The years 1999-2002 produced respectable financial results but there were years when Harleysville was also straining to integrate all the new business, people and systems it had acquired. “Our history of growth has created some inconsistency in how we do things. So it’s a matter of getting at some of the inconsistency,” Browne told Insurance Journal.
While 2003 was a year to forget, 2004 and 2005 represent an important transition period. During 2004, the company conducted a critical audit that involved employees, agents and outside consultants. According to Browne, while the audit uncovered flaws, it also highlighted what was right about the company. It validated that its core business—small commercial lines and personal lines —remained viable. It also confirmed that Harleysville had talented employees and loyal agents with whom it could move forward. “So there’s not going to be a revolution in the direction of our business,” Browne explained.
The audit also revealed the insurer clearly had work to do to achieve more consistency in underwriting and claims, better communication, and quicker and more efficient processing. Browne said the review showed that “it wasn’t one thing but lots of things need to improve.” Making up 10 points in its ratio isn’t going to happen by improving just one or two things, the CEO noted.
While there is no revolution occurring in Harleysville’s market strategy of targeting small-to-medium commercial accounts and personal lines, Browne is attempting to revolutionize how Harleysville executes that strategy, using what he calls “performance excellence groups” inspired by the Six Sigma methodology. Browne said he adopted the Six Sigma methodology because it is driven by data. “Winston Churchill said that ‘facts are better than dreams.’ You can’t manage any large enterprise without the facts,” Browne said, quickly adding that he is not a micro-manager but does believe it is important to know details. (Browne retains details including the first piece of advice he was given as a CEO: “Always remember that a CEO’s underwriting or claims authority is zero.”)
Commercial lines accounts with premium of from $2,500 to $250,000 remain the company’s “sweet spot,” according to Browne. To better serve these markets, Harleysville is organizing dozens of Commercial Lines Territorial Managers, each aligned with one of its approximately 1,600 independent agencies to help them access the insurer’s underwriters, claims personnel and other resources.

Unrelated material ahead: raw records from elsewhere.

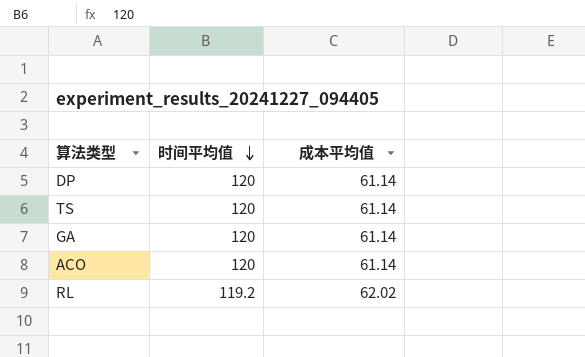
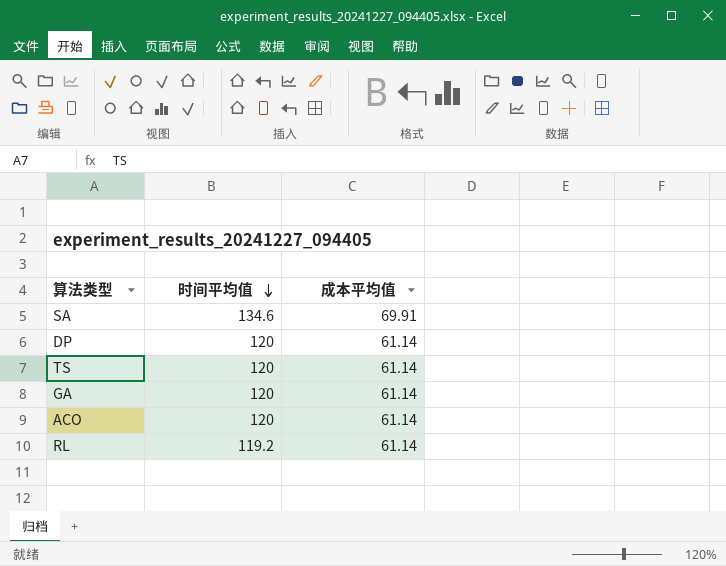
row SA: none -> 134.6 | 69.91
RL | 成本平均值: 62.02 -> 61.14

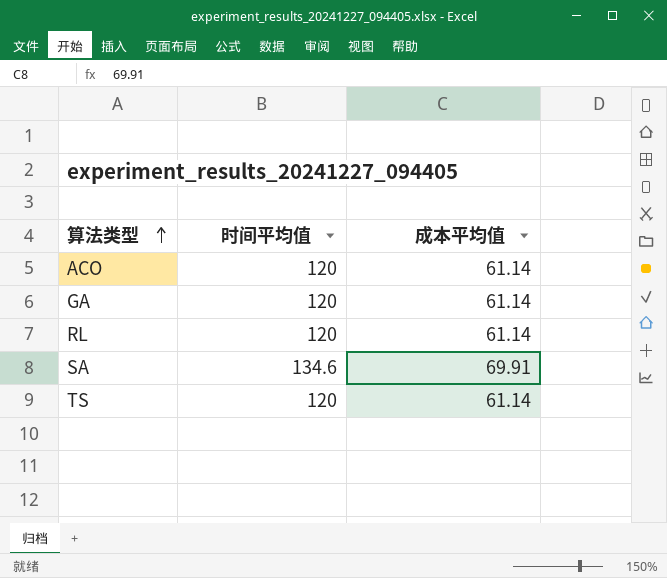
row order: 时间平均值 descending -> 算法类型 ascending
row DP: 120 | 61.14 -> none
RL | 时间平均值: 119.2 -> 120

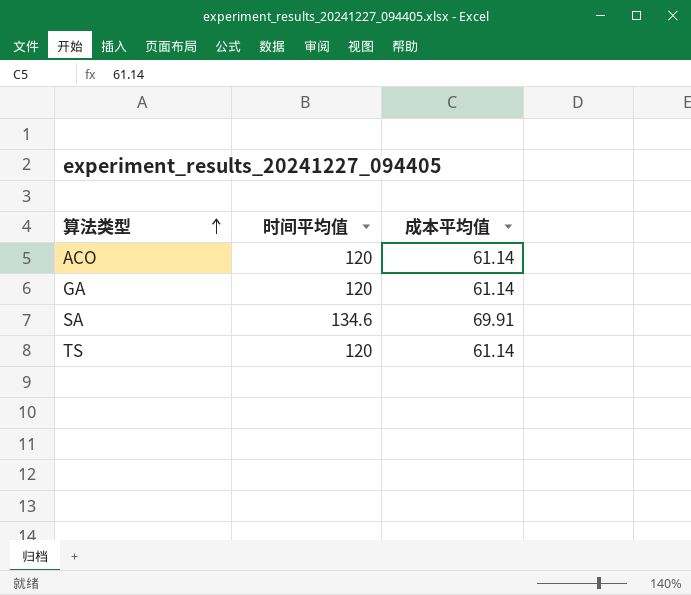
row RL: 120 | 61.14 -> none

Within commercial lines, workers’ compensation has been a difficult line—and not just for Harleysville. In the past year, Harleysville has raised its rates and re-underwritten, steering away from certain trades such as masonry and roofing. It no longer writes workers’ comp as a stand-alone account but Harleysville is not abandoning the line. “We’re going to write workers’ comp. We’re not getting out. There are good accounts out there and agents need a market to write them,” Browne said.
While the company writes personal lines in 21 states it is currently concentrating on growing this segment in six, with plans to move additional states into the “growth mode” one at a time. It is also re-underwriting this segment. While the insurer writes fewer autos and homes compared to commercial risks than it used to, personal lines is still part of the overall strategy. Browne added, “I see it as having a good future. Personal lines results have shown dramatic improvement, although we’re not declaring victory yet.”